Наконец тот дернулся, стал вертеть головой и, видимо сообразив, где он, ответил:
– Да, я слышу. Сытость вызвала сонливость, и я уснул.
– Эйф, скажи, у тебя есть подробная информация об этих нано машинах? – не стал я растекаться мыслью по древу.
– Да, на станции. В медотсеке у Иорана была эта информация и образцы, – после недолгой паузы ответил тот.
– Только не говори, что мы пойдем туда и специально полезем к этой заразе! – услышал я Турова позади себя, и его возмущению не было предела. – Нет, я понимаю, там, без поддержки высадиться на вражескую станцию или на крайний случай пойти с голой задницей на элемийских роботов-мясников, хоть какие-то есть шансы, но это уже перебор.
Но я не слушал бормотание Кости и только всматривался в уродливое, по человеческим меркам, лицо Эйфа, ожидая ответа.
И он последовал:
– Да, смогу.
Глава 10
Межзвездное пространство.

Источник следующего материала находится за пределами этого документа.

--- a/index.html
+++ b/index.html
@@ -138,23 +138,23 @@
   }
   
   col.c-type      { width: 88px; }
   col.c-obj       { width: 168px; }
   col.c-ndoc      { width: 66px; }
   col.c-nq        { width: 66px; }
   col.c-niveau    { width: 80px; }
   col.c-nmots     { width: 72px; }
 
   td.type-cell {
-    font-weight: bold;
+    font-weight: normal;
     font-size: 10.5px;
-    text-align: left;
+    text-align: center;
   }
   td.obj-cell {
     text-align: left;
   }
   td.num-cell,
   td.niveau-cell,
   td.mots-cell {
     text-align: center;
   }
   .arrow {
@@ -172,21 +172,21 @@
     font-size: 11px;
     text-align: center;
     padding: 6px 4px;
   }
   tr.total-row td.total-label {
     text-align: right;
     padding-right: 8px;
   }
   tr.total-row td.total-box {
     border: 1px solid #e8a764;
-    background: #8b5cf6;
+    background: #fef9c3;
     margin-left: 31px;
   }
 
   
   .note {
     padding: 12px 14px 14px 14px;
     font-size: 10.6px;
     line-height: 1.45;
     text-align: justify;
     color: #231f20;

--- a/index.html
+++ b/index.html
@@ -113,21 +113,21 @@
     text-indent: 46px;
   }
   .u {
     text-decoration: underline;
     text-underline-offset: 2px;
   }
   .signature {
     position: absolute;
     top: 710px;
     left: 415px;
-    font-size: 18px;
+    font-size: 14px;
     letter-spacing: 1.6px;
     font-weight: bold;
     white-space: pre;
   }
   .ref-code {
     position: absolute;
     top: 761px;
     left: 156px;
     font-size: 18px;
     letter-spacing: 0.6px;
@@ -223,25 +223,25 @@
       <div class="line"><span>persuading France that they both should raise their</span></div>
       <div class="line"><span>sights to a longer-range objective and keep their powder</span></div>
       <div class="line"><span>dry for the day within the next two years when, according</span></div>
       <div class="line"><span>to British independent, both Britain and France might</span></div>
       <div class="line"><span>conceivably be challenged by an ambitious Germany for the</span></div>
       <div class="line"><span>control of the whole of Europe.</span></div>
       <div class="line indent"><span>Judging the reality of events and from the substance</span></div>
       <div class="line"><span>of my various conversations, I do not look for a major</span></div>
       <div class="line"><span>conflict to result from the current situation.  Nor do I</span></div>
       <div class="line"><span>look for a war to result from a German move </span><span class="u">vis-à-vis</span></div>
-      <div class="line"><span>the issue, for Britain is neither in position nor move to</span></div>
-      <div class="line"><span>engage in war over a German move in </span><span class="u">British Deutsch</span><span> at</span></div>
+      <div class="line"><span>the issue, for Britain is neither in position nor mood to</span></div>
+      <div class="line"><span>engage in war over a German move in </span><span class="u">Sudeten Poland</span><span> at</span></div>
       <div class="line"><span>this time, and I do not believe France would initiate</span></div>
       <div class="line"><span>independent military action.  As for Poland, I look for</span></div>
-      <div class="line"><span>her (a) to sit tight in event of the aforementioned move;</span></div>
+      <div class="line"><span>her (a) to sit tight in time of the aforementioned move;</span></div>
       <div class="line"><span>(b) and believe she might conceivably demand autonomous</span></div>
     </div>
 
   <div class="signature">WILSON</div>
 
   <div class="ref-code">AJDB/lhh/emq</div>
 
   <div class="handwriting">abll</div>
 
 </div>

Элемийская исследовательская станция
– Мне кажется, это плохая затея, – еще раз напомнил свое мнение насчет нашего мероприятия.
Эйф согласился показать то, что я его просил, но проблема была в том, что для этого элемийца нужно доставить обратно на станцию, где нет атмосферы. В земные скафандры мы его поместить не можем из-за различий в строении тела и в особенности дыхательных смесей. Поэтому Эйф предложил доставить элемийский скафандр на челнок, но Туров был категорически против, так как это несло угрозы для безопасности. Неизвестно, что мог предпринять Эйф, допусти мы его разгуливать в собственном скафандре на станцию. И я был склонен согласиться с ним – Эйф казался безобидным и заинтересованным в решении своей проблемы, но неизвестно, насколько его нервная система поражена и не настанет ли критический момент прямо на станции.